When I taught for PADI most of the dives in AOW, were under indirect supervision. In other words, you could go do the dive on your own and I could stay at the surface. SDI requires that an instructor be in the water for each dive. You can give constructive criticism on things you don't observe...
Oh wow. I saw my trainer having his newly certified AOW divers taking his AOW students on dives while he focused on his new OW students and thought that was crazy but this actually to standard with PADI. Interesting.
 
Oh wow. I saw my trainer having his newly certified AOW divers taking his AOW students on dives while he focused on his new OW students and thought that was crazy but this actually to standard with PADI. Interesting.
For some dives, yes. I'm not a PADI instructor anymore, so I'll leave it to someone who's active to fill in what dives require direct supervision. Deep is the only one that I can recall offhand.
 
This indirect supervision is a huge disservice to students. I remember during my IDC being told how I can sit on the beach during a navigation dive with having my students tow milk bottles at the surface.

What the actual F?

Who actually does that? How can an instructor correct students going into the weeds?

I mean, why pay for a class if your instructor isn't with you. I can ask a bystander or my 3 year old if the milk bottle went in a square pattern. I don't need to pay someone to tell me.

I need someone to correct me underwater. Am I staying at a constant depth? And I turning the correct amount? Do I need any correction? And what if I have an emergency? Do I cork so my instructor then has to kit up and then get me? Or is my fellow student supposed to rescue me.

The fact that indirect supervision is allowed by standards at any time says something truly horrible about those standards.

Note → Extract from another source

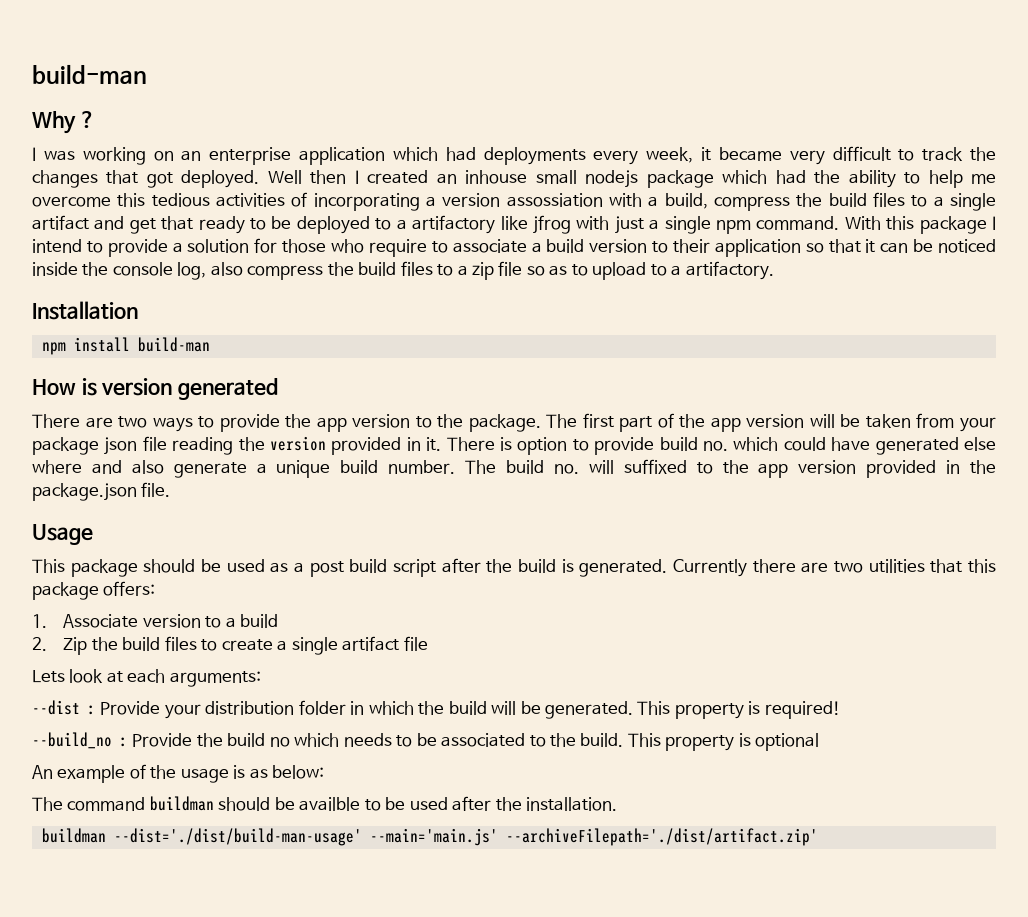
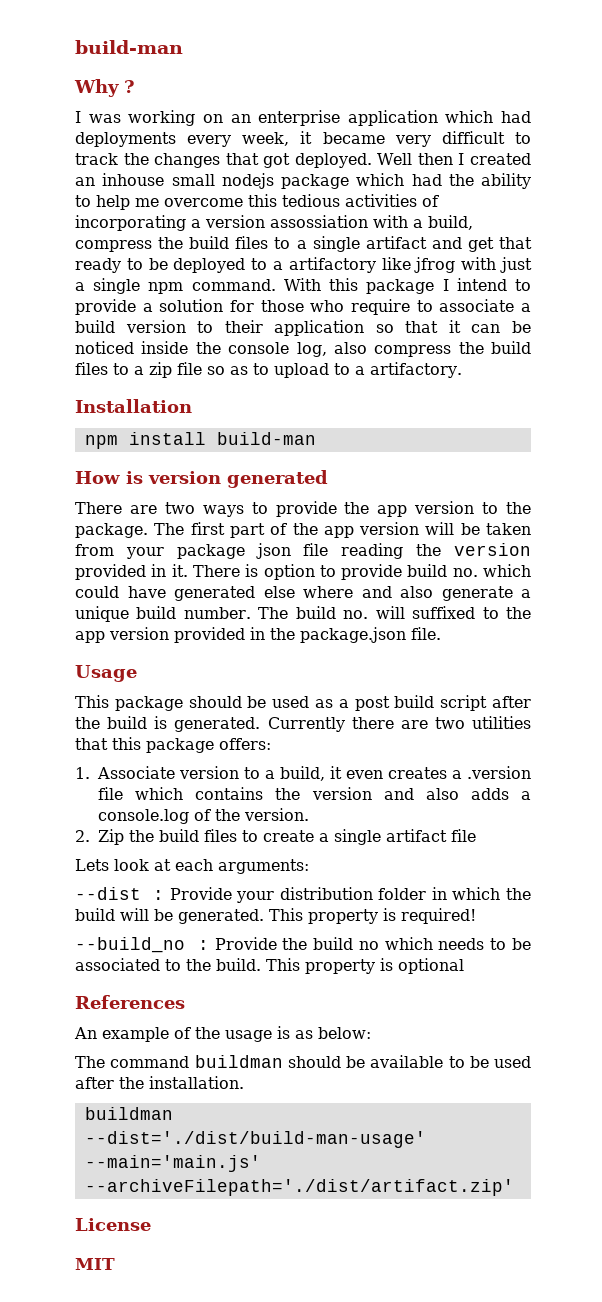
[240,614,279,628] build -> [280,766,531,781] [98,787,531,800] [98,808,309,824] build, it even creates a .version file which contains the version and also adds a console.log of the version.
(820, 742) none -> [75,995,185,1009] // References
[299,797,361,811] availble -> [370,1055,444,1068] available
(818, 837) none -> [75,1218,151,1231] [75,1258,115,1270] // License // MIT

This is not a funny joke. We instructors have a responsibility at a bare minimum to ensure our students are always safe. It is call duty of care. Indirect supervision contradicts this responsibility. Again, this responsibility is bare minimum.
 
This indirect supervision is a huge disservice to students. I remember during my IDC being told how I can sit on the beach during a navigation dive with having my students tow milk bottles at the surface.
.
I was teaching compass last night. How would I have demonstrated, and correct, how to sight the compass is not in the water with the student. And confirm they did hit the targets within the accuracy required.